▶ _To do_: Will you return, word for word, only the lines from the top of the data below down to and including the one with "an 'Computer Engineer'"?

(Content revision data)
══════════════════════════════
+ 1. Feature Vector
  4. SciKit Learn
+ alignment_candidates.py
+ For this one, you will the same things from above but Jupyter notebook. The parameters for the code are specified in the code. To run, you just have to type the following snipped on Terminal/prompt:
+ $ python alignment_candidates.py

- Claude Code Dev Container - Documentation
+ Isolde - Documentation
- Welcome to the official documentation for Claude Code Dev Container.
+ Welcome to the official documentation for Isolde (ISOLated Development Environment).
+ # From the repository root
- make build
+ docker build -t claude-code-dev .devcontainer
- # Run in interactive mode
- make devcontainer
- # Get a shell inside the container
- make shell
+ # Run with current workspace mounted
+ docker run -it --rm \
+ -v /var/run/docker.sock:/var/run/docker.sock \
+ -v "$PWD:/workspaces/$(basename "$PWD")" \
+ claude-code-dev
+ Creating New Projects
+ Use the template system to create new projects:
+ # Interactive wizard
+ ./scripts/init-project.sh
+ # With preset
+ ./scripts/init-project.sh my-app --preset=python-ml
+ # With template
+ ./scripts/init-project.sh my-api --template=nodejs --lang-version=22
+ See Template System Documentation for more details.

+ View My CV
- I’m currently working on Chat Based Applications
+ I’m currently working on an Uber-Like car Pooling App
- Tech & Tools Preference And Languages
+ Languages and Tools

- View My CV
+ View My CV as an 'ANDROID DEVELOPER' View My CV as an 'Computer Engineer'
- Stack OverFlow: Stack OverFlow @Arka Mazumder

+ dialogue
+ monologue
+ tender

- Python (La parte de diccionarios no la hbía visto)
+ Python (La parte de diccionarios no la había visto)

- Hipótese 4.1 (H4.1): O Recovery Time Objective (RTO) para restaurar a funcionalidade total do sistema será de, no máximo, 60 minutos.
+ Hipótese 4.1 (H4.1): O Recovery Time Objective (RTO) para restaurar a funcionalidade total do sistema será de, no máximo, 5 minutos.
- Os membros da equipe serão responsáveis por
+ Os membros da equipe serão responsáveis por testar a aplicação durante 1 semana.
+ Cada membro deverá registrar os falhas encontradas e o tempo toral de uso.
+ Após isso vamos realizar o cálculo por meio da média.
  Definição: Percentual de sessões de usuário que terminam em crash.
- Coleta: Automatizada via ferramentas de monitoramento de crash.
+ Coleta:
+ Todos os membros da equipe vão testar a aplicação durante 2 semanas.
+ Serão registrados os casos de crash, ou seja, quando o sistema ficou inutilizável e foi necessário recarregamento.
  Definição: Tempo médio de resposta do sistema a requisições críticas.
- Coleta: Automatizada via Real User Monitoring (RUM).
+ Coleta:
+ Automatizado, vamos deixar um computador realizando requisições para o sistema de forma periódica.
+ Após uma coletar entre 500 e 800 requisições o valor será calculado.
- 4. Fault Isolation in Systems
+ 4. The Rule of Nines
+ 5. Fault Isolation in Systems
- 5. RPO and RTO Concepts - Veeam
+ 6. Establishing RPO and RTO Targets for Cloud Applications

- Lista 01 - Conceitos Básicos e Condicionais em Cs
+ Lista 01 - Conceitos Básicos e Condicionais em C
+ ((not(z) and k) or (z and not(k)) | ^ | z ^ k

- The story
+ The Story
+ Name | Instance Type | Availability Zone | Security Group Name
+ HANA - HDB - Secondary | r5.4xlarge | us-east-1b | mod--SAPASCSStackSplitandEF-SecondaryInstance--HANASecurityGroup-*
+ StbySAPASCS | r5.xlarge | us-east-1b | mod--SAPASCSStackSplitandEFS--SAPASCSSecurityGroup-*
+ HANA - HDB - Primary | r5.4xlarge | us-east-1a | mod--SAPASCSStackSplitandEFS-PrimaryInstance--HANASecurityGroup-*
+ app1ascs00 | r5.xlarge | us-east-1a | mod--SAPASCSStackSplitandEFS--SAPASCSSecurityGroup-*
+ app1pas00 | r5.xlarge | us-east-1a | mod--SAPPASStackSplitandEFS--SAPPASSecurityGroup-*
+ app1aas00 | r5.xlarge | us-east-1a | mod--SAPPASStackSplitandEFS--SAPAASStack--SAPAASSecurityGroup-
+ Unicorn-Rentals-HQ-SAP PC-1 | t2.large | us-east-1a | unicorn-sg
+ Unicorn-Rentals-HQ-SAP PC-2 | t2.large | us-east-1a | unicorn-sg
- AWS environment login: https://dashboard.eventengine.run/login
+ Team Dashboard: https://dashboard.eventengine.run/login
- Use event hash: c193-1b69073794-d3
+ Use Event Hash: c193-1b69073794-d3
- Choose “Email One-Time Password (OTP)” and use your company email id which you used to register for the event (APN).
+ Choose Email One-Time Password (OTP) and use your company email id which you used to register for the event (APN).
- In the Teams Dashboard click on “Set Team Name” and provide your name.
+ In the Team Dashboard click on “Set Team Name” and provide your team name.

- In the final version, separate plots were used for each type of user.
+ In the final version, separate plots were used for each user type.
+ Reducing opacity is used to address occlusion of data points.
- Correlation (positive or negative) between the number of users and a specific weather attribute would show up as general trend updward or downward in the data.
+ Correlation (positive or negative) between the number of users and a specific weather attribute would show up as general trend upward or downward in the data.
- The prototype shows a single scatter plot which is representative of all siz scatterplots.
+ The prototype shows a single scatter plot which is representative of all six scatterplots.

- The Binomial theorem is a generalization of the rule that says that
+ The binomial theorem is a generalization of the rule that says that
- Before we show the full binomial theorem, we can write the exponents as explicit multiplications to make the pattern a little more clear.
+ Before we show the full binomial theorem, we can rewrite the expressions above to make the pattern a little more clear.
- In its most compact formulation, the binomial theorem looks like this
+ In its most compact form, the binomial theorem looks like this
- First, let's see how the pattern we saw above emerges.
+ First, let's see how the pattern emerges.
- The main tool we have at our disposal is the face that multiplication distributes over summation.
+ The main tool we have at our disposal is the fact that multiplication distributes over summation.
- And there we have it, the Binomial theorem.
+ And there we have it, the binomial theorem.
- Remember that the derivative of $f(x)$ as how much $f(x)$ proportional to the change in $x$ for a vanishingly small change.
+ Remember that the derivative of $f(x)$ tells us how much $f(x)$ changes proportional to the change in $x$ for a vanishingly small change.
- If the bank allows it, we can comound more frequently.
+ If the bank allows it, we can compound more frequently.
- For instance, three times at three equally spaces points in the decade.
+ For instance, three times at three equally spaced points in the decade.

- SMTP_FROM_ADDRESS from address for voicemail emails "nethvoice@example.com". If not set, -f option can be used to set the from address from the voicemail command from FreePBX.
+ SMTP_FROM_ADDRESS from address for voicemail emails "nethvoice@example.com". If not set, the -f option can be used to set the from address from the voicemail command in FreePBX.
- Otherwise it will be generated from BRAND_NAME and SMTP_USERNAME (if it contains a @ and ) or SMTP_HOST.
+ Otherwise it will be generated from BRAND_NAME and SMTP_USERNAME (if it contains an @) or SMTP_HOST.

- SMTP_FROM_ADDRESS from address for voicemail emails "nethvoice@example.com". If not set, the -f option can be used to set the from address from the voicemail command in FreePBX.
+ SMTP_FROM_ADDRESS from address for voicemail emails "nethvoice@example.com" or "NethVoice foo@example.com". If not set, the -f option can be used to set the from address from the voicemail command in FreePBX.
══════════════════════════════
▶ _The completed task_:
+ 1. Feature Vector
  4. SciKit Learn
+ alignment_candidates.py
+ For this one, you will the same things from above but Jupyter notebook. The parameters for the code are specified in the code. To run, you just have to type the following snipped on Terminal/prompt:
+ $ python alignment_candidates.py

- Claude Code Dev Container - Documentation
+ Isolde - Documentation
- Welcome to the official documentation for Claude Code Dev Container.
+ Welcome to the official documentation for Isolde (ISOLated Development Environment).
+ # From the repository root
- make build
+ docker build -t claude-code-dev .devcontainer
- # Run in interactive mode
- make devcontainer
- # Get a shell inside the container
- make shell
+ # Run with current workspace mounted
+ docker run -it --rm \
+ -v /var/run/docker.sock:/var/run/docker.sock \
+ -v "$PWD:/workspaces/$(basename "$PWD")" \
+ claude-code-dev
+ Creating New Projects
+ Use the template system to create new projects:
+ # Interactive wizard
+ ./scripts/init-project.sh
+ # With preset
+ ./scripts/init-project.sh my-app --preset=python-ml
+ # With template
+ ./scripts/init-project.sh my-api --template=nodejs --lang-version=22
+ See Template System Documentation for more details.

+ View My CV
- I’m currently working on Chat Based Applications
+ I’m currently working on an Uber-Like car Pooling App
- Tech & Tools Preference And Languages
+ Languages and Tools

- View My CV
+ View My CV as an 'ANDROID DEVELOPER' View My CV as an 'Computer Engineer'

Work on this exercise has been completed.